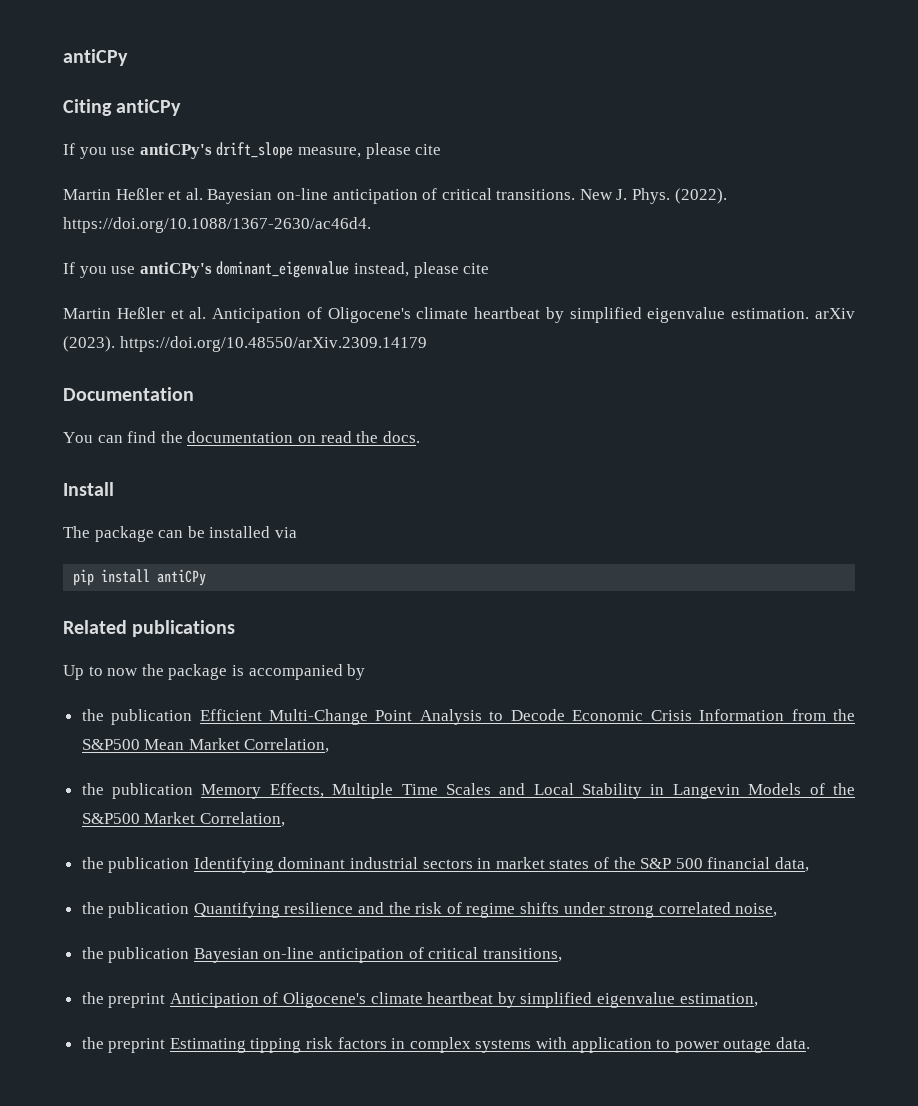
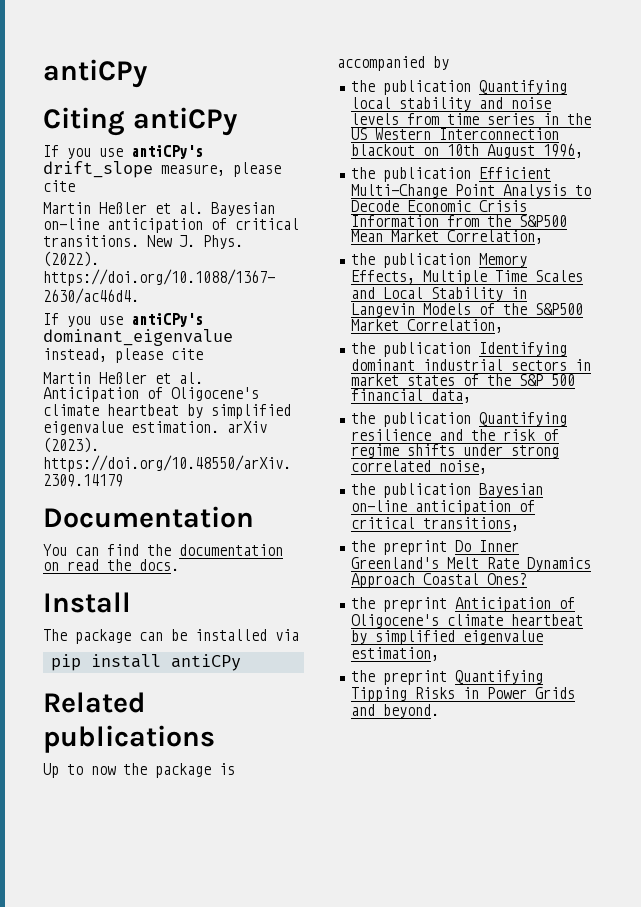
+ the publication Quantifying local stability and noise levels from time series in the US Western Interconnection blackout on 10th August 1996,
+ the preprint Do Inner Greenland's Melt Rate Dynamics Approach Coastal Ones?
- the preprint Estimating tipping risk factors in complex systems with application to power outage data.
+ the preprint Quantifying Tipping Risks in Power Grids and beyond.

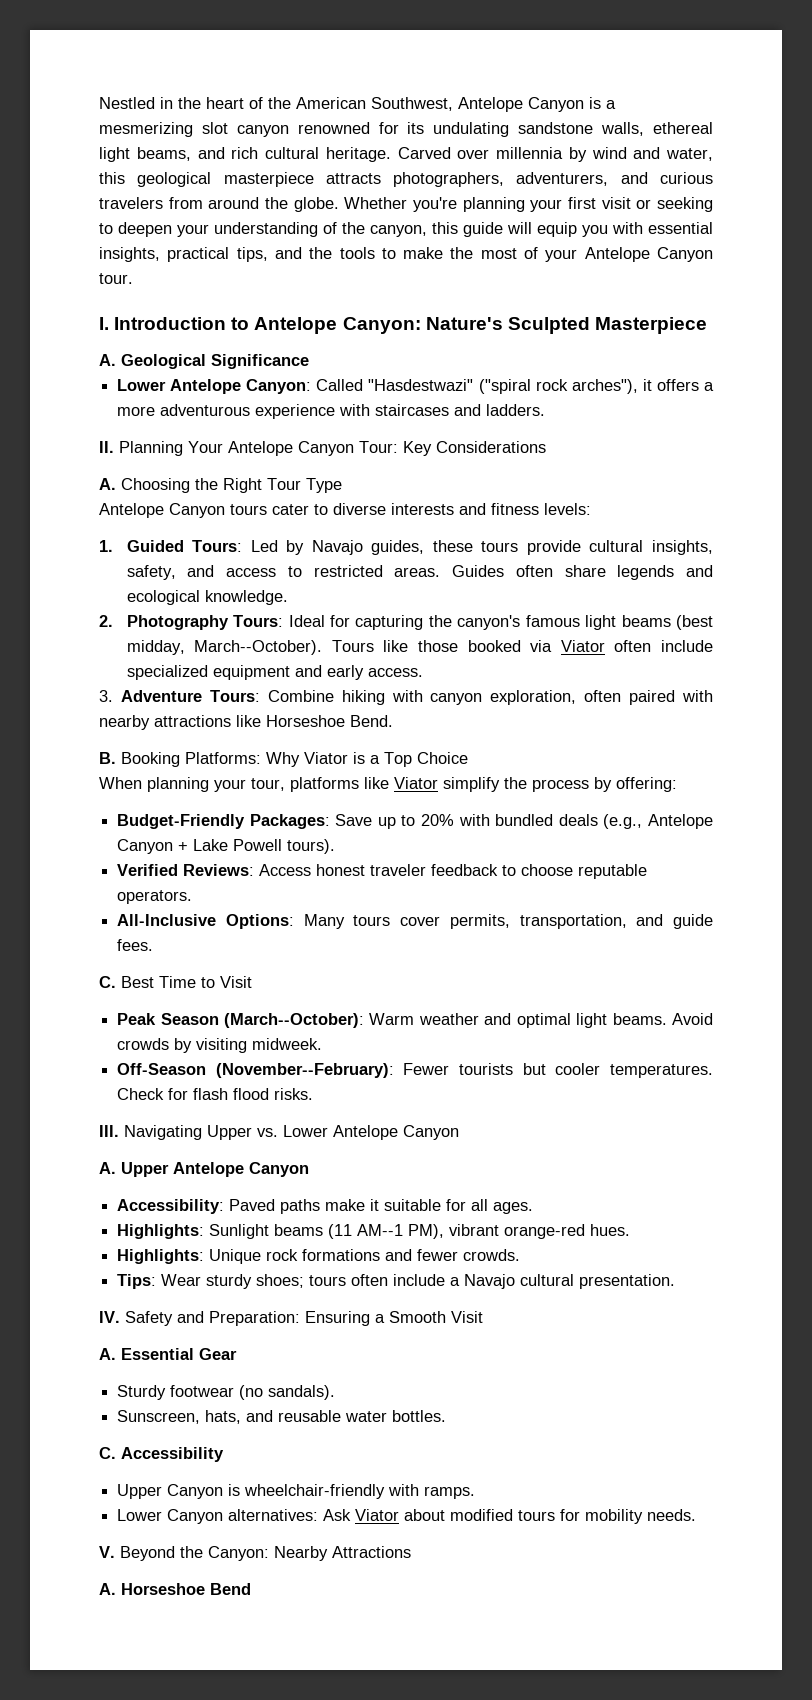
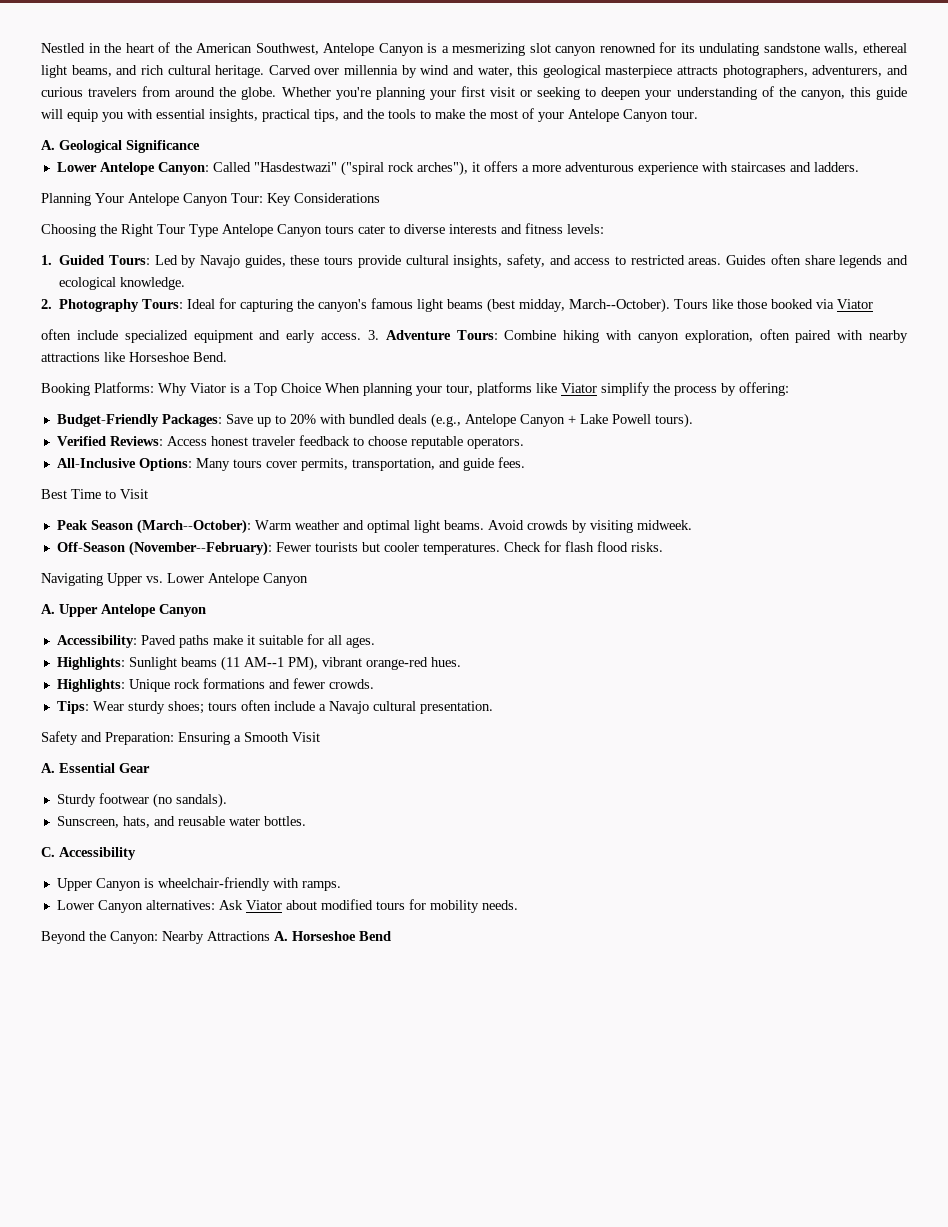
- I. Introduction to Antelope Canyon: Nature's Sculpted Masterpiece
- II. Planning Your Antelope Canyon Tour: Key Considerations
+ Planning Your Antelope Canyon Tour: Key Considerations
- A. Choosing the Right Tour Type
- Antelope Canyon tours cater to diverse interests and fitness levels:
+ Choosing the Right Tour Type Antelope Canyon tours cater to diverse interests and fitness levels:
- Tours like those booked via Viator often include specialized equipment and early access.
- 3. Adventure Tours: Combine hiking with canyon exploration, often paired with nearby attractions like Horseshoe Bend.
+ Tours like those booked via Viator
+ often include specialized equipment and early access. 3. Adventure Tours: Combine hiking with canyon exploration, often paired with nearby attractions like Horseshoe Bend.
- B. Booking Platforms: Why Viator is a Top Choice
- When planning your tour, platforms like Viator simplify the process by offering:
+ Booking Platforms: Why Viator is a Top Choice When planning your tour, platforms like Viator simplify the process by offering:
- C. Best Time to Visit
+ Best Time to Visit
- III. Navigating Upper vs. Lower Antelope Canyon
+ Navigating Upper vs. Lower Antelope Canyon
- IV. Safety and Preparation: Ensuring a Smooth Visit
+ Safety and Preparation: Ensuring a Smooth Visit
- V. Beyond the Canyon: Nearby Attractions
- A. Horseshoe Bend
+ Beyond the Canyon: Nearby Attractions A. Horseshoe Bend

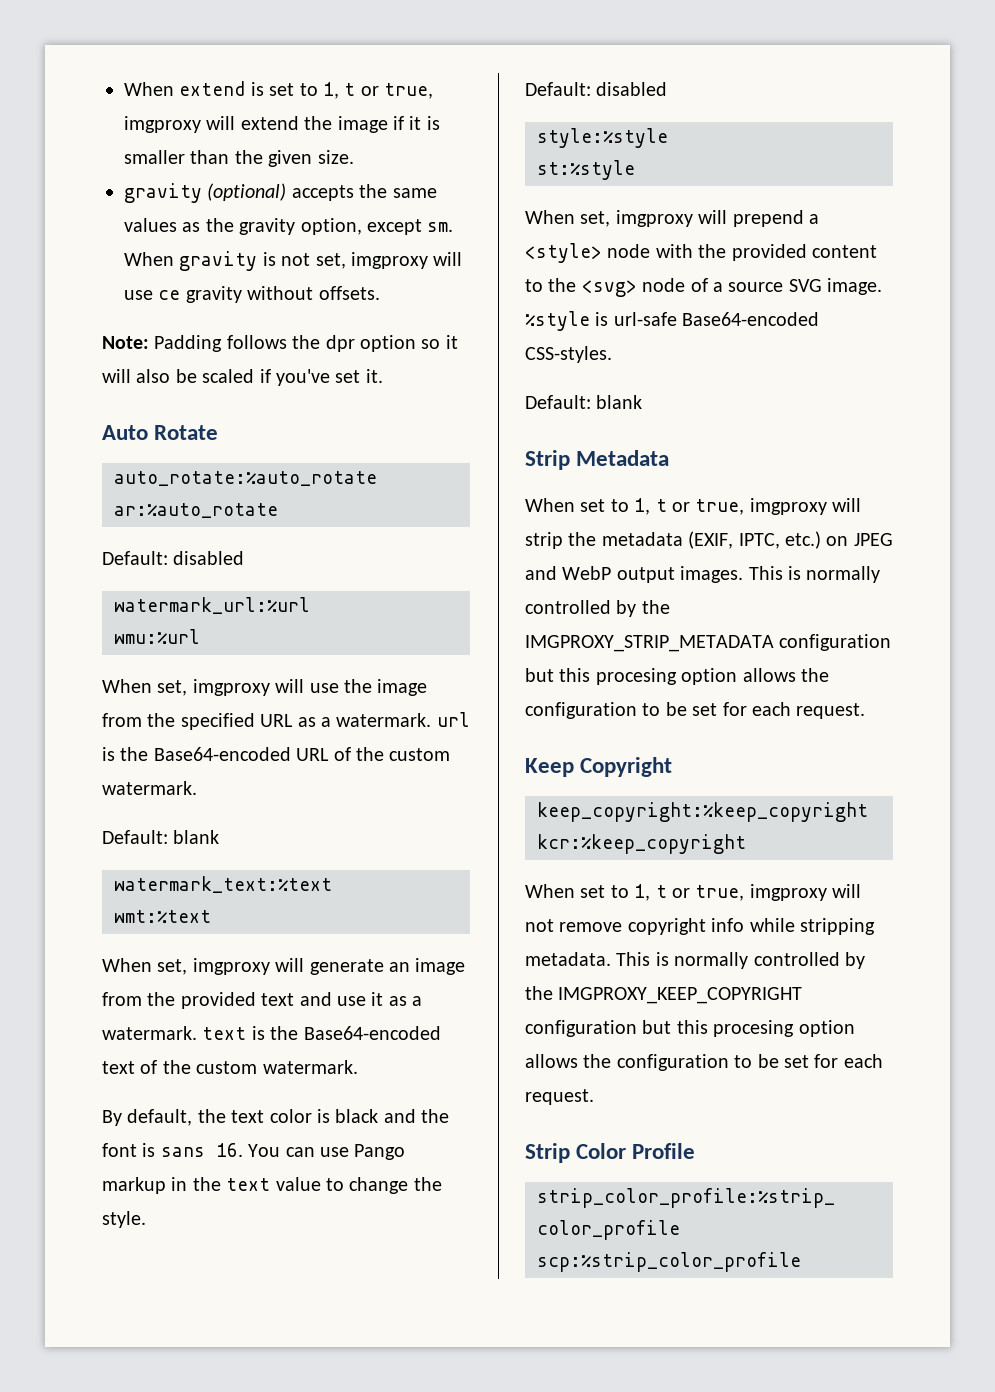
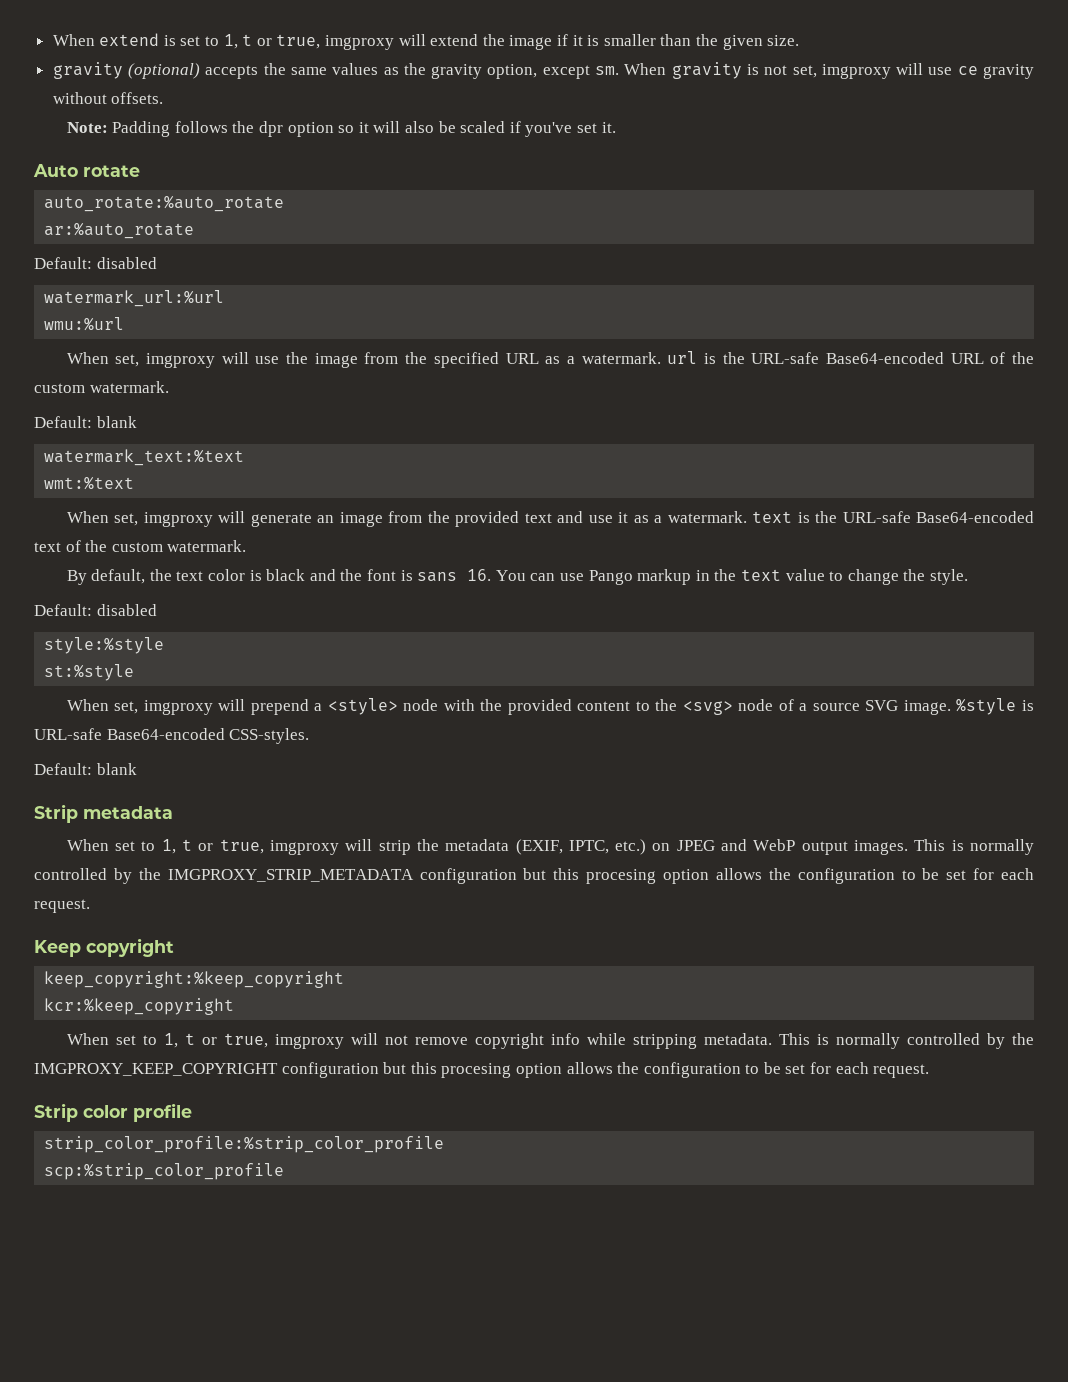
- Auto Rotate
+ Auto rotate
- When set, imgproxy will use the image from the specified URL as a watermark. url is the Base64-encoded URL of the custom watermark.
+ When set, imgproxy will use the image from the specified URL as a watermark. url is the URL-safe Base64-encoded URL of the custom watermark.
- When set, imgproxy will generate an image from the provided text and use it as a watermark. text is the Base64-encoded text of the custom watermark.
+ When set, imgproxy will generate an image from the provided text and use it as a watermark. text is the URL-safe Base64-encoded text of the custom watermark.
- %style is url-safe Base64-encoded CSS-styles.
+ %style is URL-safe Base64-encoded CSS-styles.
- Strip Metadata
+ Strip metadata
- Keep Copyright
+ Keep copyright
- Strip Color Profile
+ Strip color profile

▶ _DESCRIPTION OF THE TASK_
Repeat only the stretch of lines that begins at the line containing "- Strip Metadata" and ends at the last line above, both included.

▶ _COMPLETED TASK_
- Strip Metadata
+ Strip metadata
- Keep Copyright
+ Keep copyright
- Strip Color Profile
+ Strip color profile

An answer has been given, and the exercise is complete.